§ **HOW TO COMPLETE THIS TASK**
Retrieve every line from the records in which the word "tentang" occurs.

§ **DATASET RECORDS**
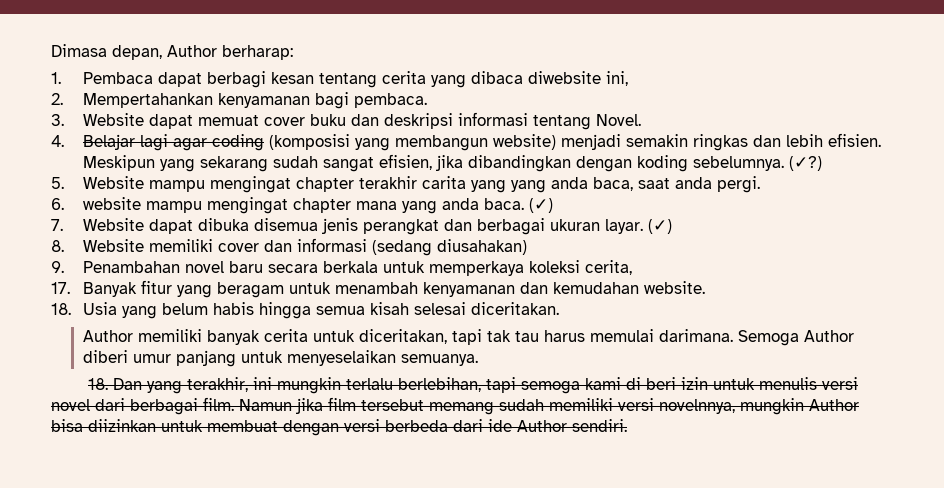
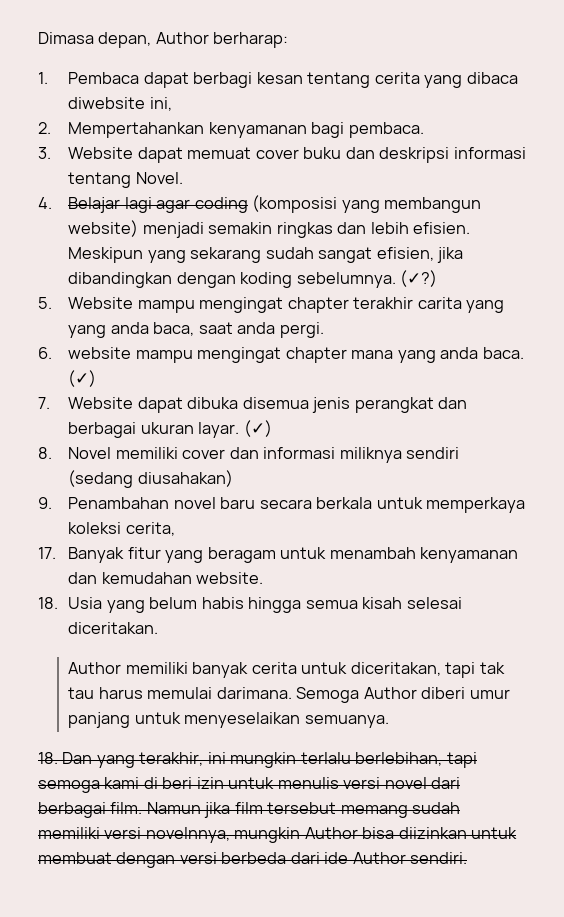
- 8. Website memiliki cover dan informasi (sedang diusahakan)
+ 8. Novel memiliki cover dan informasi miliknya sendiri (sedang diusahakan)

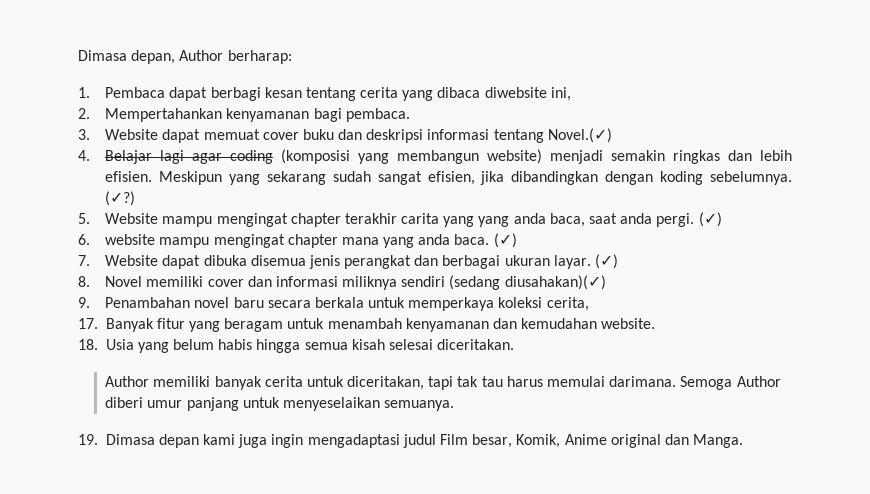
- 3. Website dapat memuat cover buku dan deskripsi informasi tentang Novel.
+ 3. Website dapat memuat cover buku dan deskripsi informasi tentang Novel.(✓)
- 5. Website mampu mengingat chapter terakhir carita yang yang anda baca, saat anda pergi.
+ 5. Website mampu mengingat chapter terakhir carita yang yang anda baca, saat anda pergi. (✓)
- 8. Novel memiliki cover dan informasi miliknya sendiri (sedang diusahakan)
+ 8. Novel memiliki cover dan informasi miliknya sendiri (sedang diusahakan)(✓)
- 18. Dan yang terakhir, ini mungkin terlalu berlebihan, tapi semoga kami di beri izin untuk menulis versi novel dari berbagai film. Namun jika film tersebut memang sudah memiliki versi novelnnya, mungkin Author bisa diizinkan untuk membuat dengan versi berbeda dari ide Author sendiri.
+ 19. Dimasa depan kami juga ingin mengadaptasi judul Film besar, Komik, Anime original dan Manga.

§ **TASK ANSWER**
- 3. Website dapat memuat cover buku dan deskripsi informasi tentang Novel.
+ 3. Website dapat memuat cover buku dan deskripsi informasi tentang Novel.(✓)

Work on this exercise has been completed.